April 19, 2019

Intel Profits Fall as PC Slump Cuts Demand for Chips

The earnings decline points to the challenges facing the big chip maker as it struggles to make the transition beyond its lucrative stronghold as the leading supplier of the chips that power PCs.

As people do more and more of their computing on tablets and smartphones, personal computer sales are falling.

The company reported net income to $2.05 billion, a decline of 25 percent from $2.74 billion in the period a year earlier.

Intel’s earnings fell to 40 cents a share, compared with 53 cents a share a year ago. The quarter’s performance was just below Wall Street’s average estimate of 41 cents a share, as compiled by Thomson Reuters.

Revenue in the first quarter slipped to $12.58 billion, down from $12.91 billion in the first quarter of 2012. That was in line with analysts’ forecast of $12.6 billion.

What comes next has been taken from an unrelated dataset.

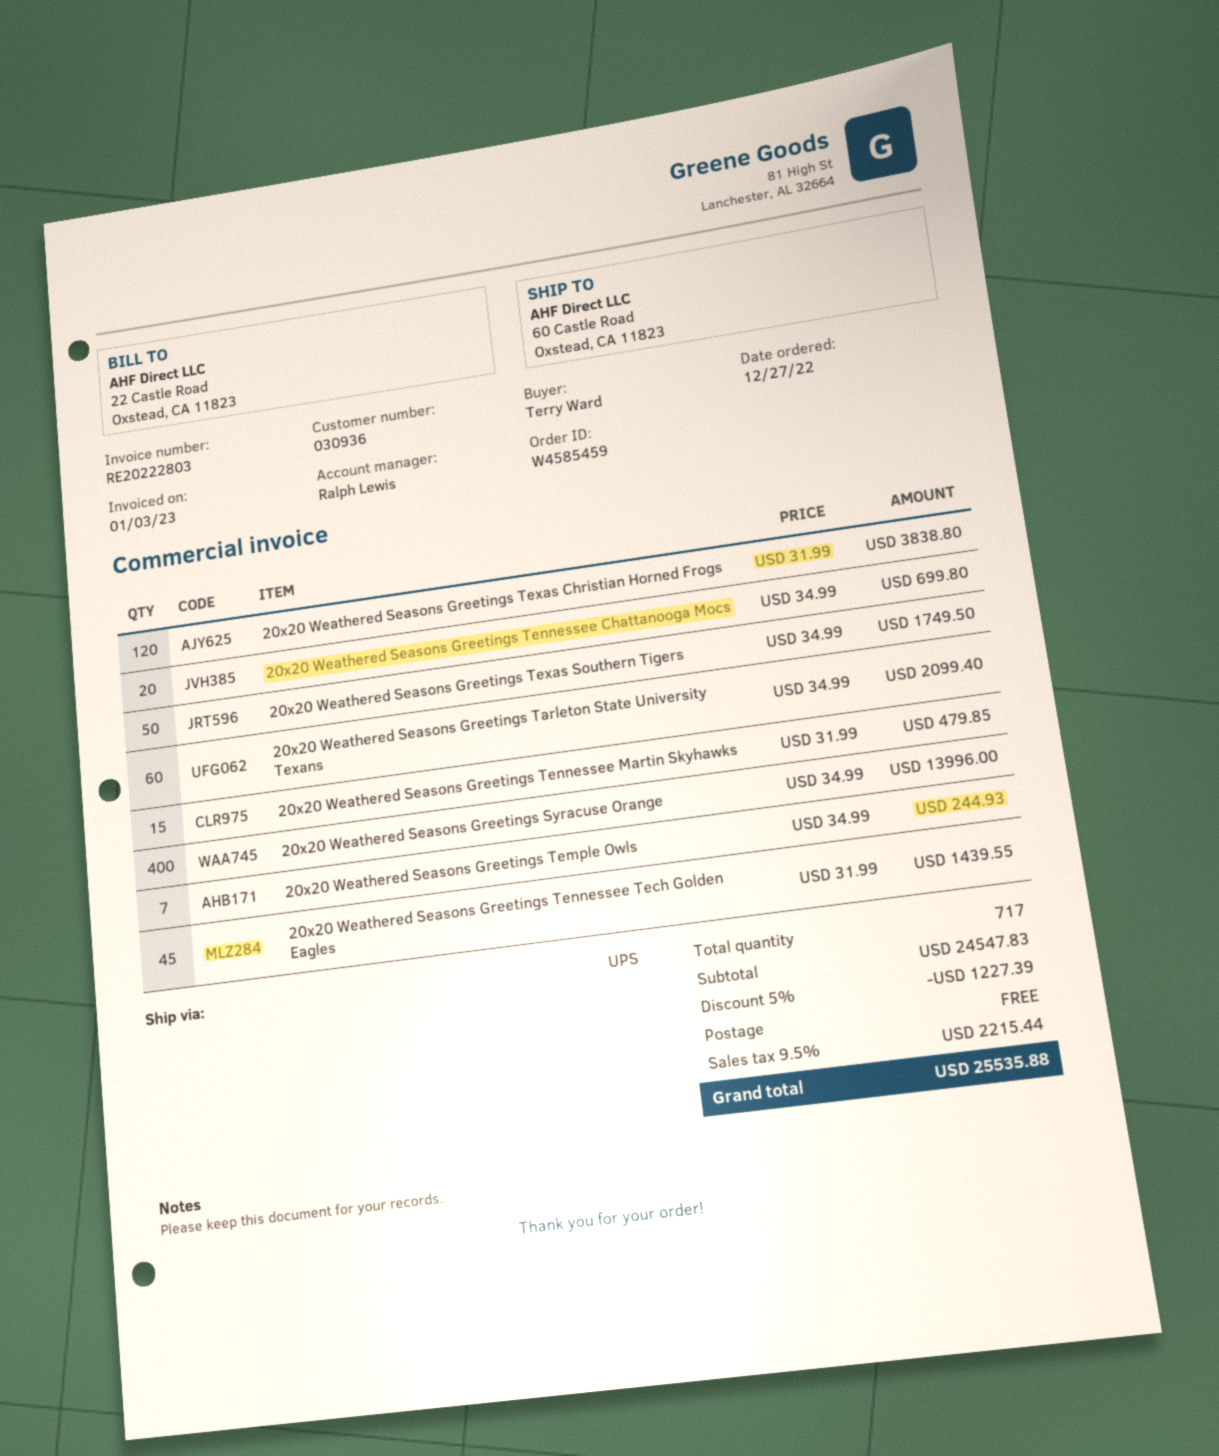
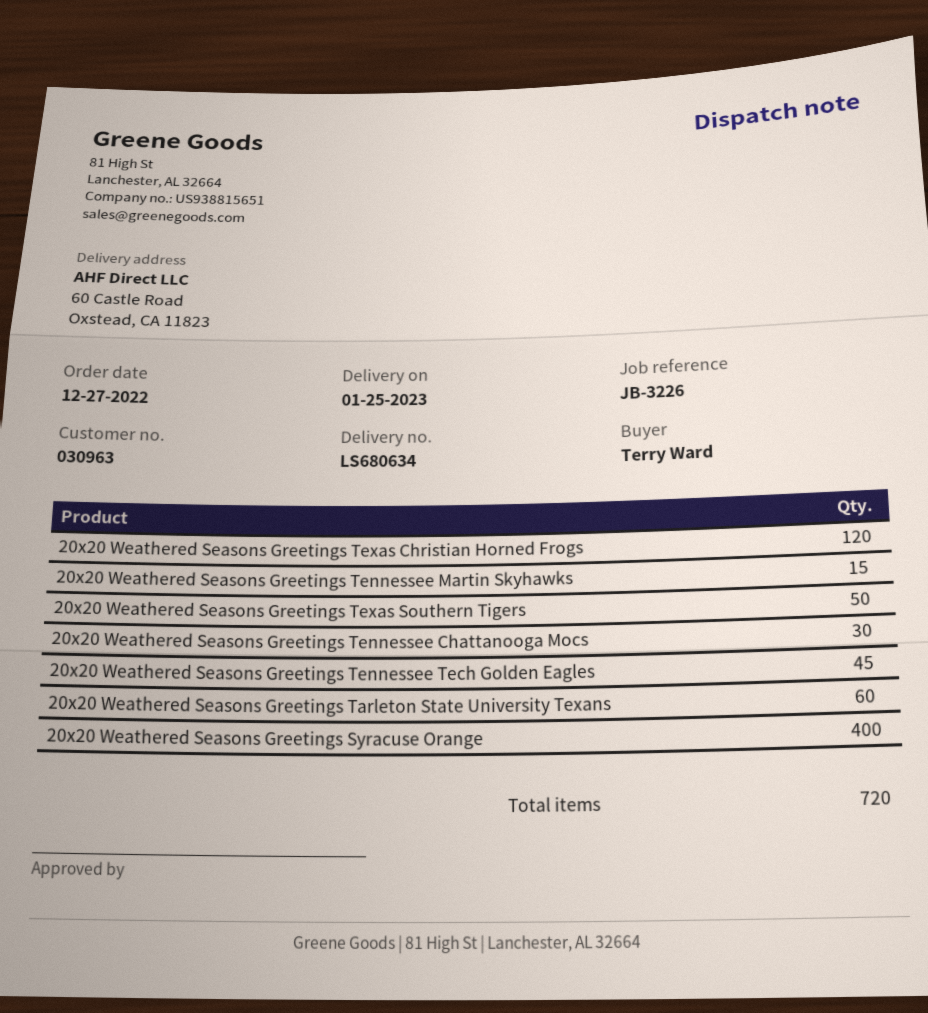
customer number: 030936 -> 030963
20x20 Weathered Seasons Greetings Tennessee Chattanooga Mocs: 20 -> 30
20x20 Weathered Seasons Greetings Temple Owls: 7 -> none
total quantity: 717 -> 720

In after-hours trading, Intel shares were flat. In the regular trading session, the company’s shares added 54 cents a share, or 2.5 percent, to close at $21.92.

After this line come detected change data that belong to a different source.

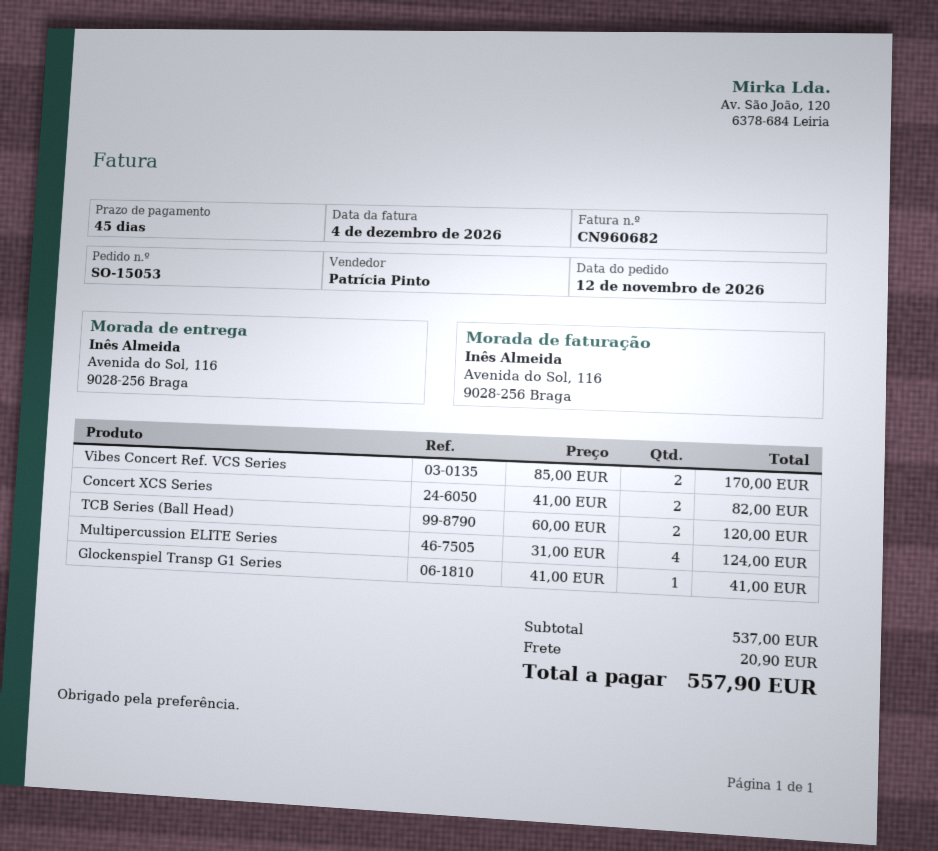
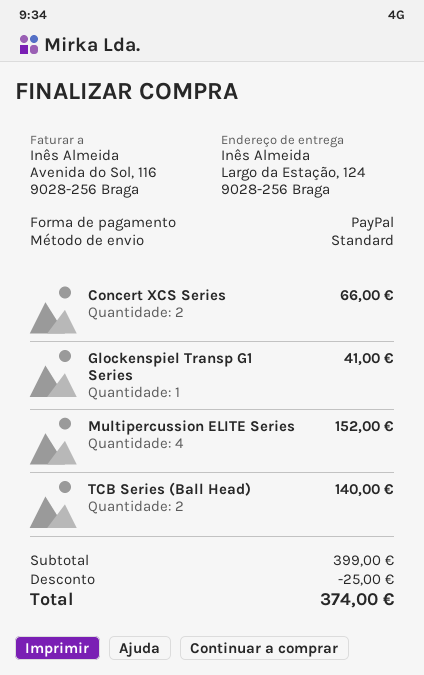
ship to: Avenida do Sol, 116, 9028-256 Braga -> Largo da Estação, 124, 9028-256 Braga
Vibes Concert Ref. VCS Series: 2 for 170.00 -> none
Concert XCS Series: 2 for 82.00 -> 2 for 66.00
TCB Series (Ball Head): 2 for 120.00 -> 2 for 140.00
Multipercussion ELITE Series: 4 for 124.00 -> 4 for 152.00
subtotal: 537.00 -> 399.00
discount: none -> 25.00
shipping: 20.90 -> none
total: 557.90 -> 374.00

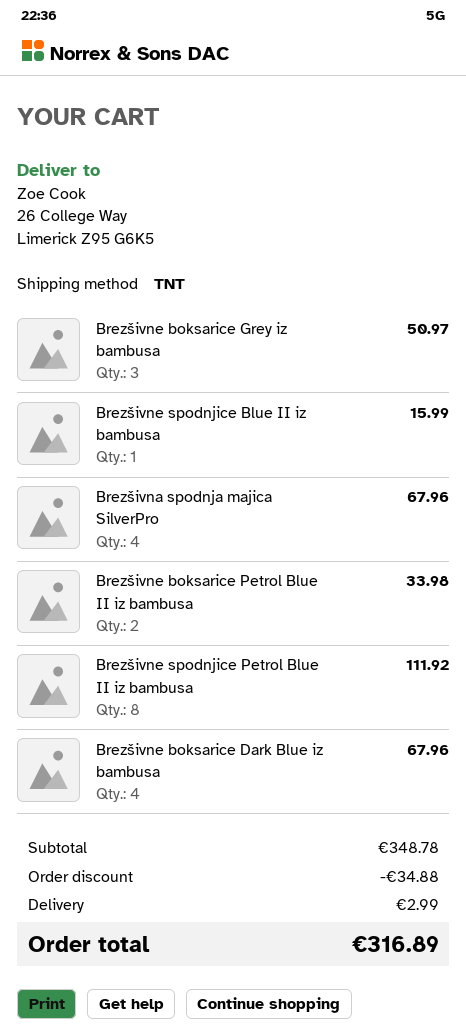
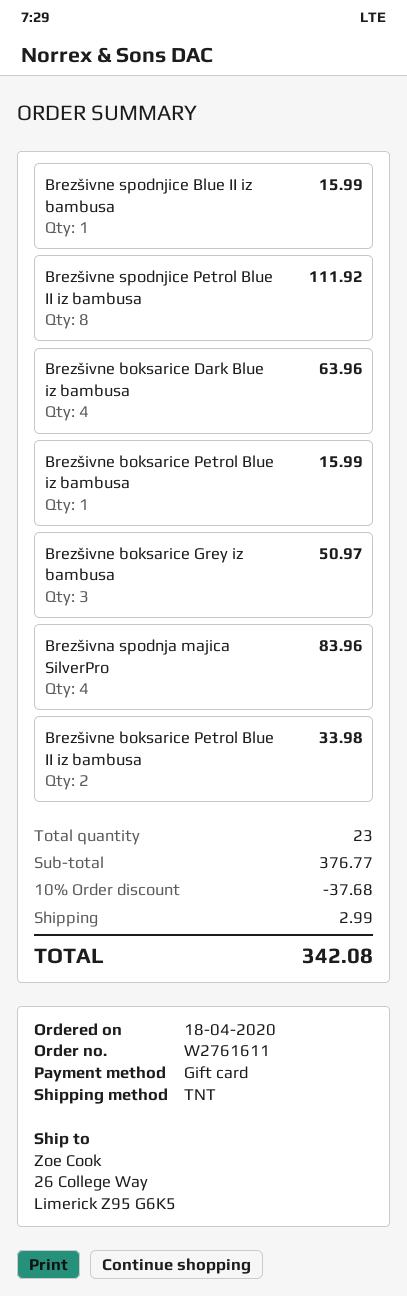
Brezšivna spodnja majica SilverPro: 4 for 67.96 -> 4 for 83.96
Brezšivne boksarice Dark Blue iz bambusa: 4 for 67.96 -> 4 for 63.96
Brezšivne boksarice Petrol Blue iz bambusa: none -> 1 for 15.99
subtotal: 348.78 -> 376.77
discount: 34.88 -> 37.68
total: 316.89 -> 342.08

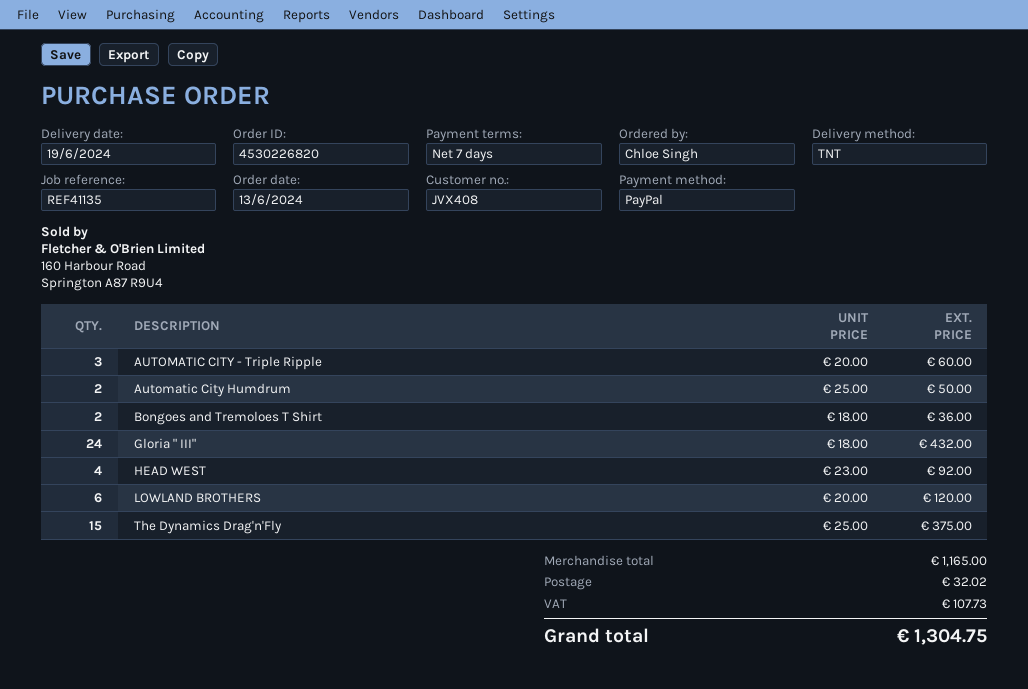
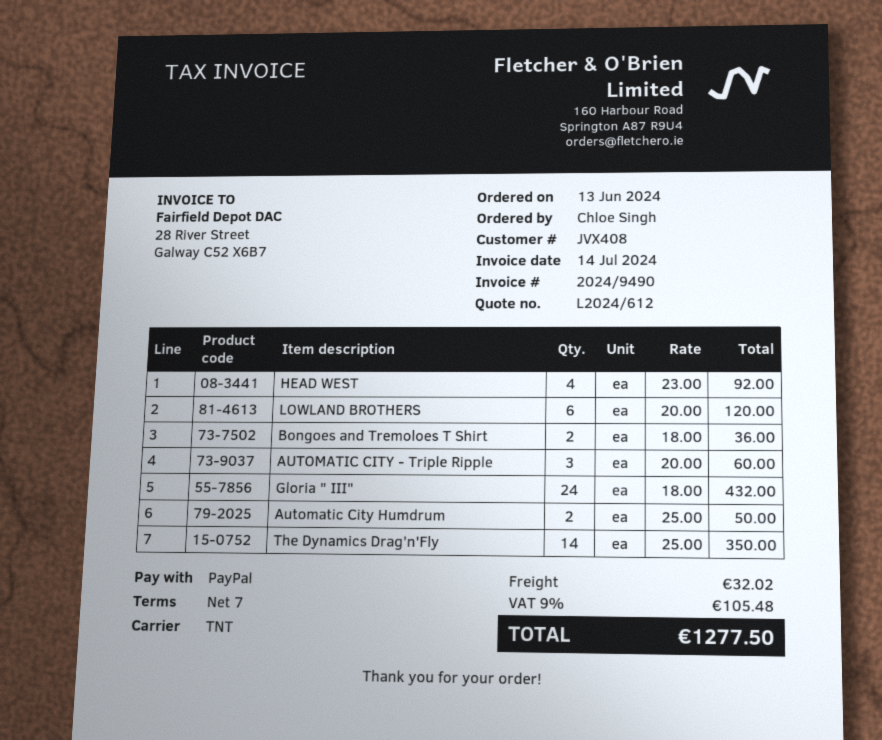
The Dynamics Drag'n'Fly: 15 x 25.00 = 375.00 -> 14 x 25.00 = 350.00
tax: 107.73 -> 105.48
total: 1304.75 -> 1277.50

In a conference call to discuss the results, Intel executives were more optimistic about the rest of the year.

Stacy J. Smith, the chief financial officer, said the company should return to growth in the second half, and probably achieve “double-digit revenue growth for the year.”

An improving economy should help, as well as new products like its Haswell chips, a power-saving processor that supports touch-screen computing on ultrabook computers, which are hybrids of notebooks and tablets.

Haswell chips, Mr. Smith said, will be in products that will begin to ship this quarter.

A year ago, Intel was not positioned to follow demand into higher-growing markets like hybrid and tablet computers, said Paul S. Otellini, the chief executive, who plans to retire in May.

Now it is, he said. “Never before has our ability to compete across the spectrum of computing been greater,” Mr. Otellini said.

Intel’s business of selling high-end chips to power the server computers in data centers is growing. Its data center group reported a 7 percent increase in revenue in the quarter, to $2.6 billion.

But strength elsewhere is not enough to offset Intel’s dependence on the personal computer market.

In 2012, the company’s PC chip division accounted for 64 percent of Intel’s total revenue and 89 percent of its operating income.

Last week, the research firm IDC reported that worldwide personal computer shipments declined by nearly 14 percent in the first quarter of this year, the biggest drop since the research firm began tracking quarterly PC sales in 1994.